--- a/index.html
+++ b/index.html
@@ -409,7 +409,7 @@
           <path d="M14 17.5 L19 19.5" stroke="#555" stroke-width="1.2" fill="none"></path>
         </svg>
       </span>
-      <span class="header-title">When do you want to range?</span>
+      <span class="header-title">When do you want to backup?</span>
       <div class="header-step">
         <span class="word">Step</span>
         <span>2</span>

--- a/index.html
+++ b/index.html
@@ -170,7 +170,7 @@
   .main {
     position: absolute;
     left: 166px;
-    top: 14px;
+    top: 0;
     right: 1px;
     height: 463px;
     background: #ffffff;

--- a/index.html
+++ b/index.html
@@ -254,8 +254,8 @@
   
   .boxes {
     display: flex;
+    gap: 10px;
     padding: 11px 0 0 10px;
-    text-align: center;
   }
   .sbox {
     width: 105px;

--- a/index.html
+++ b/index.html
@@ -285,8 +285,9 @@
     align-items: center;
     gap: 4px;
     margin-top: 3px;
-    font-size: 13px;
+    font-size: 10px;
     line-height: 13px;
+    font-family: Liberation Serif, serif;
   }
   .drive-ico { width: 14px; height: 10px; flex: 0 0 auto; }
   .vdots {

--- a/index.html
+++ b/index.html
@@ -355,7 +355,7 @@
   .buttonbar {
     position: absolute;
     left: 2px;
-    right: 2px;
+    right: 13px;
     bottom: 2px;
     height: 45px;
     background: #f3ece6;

☆ ☆ ☆ ☆ ☆ ☆ ☆

» **Task statement**: The first line of the listing above through the line containing "want to backup?</span>": print exactly that, both ends included.

» **Task answer**:
--- a/index.html
+++ b/index.html
@@ -409,7 +409,7 @@
           <path d="M14 17.5 L19 19.5" stroke="#555" stroke-width="1.2" fill="none"></path>
         </svg>
       </span>
-      <span class="header-title">When do you want to range?</span>
+      <span class="header-title">When do you want to backup?</span>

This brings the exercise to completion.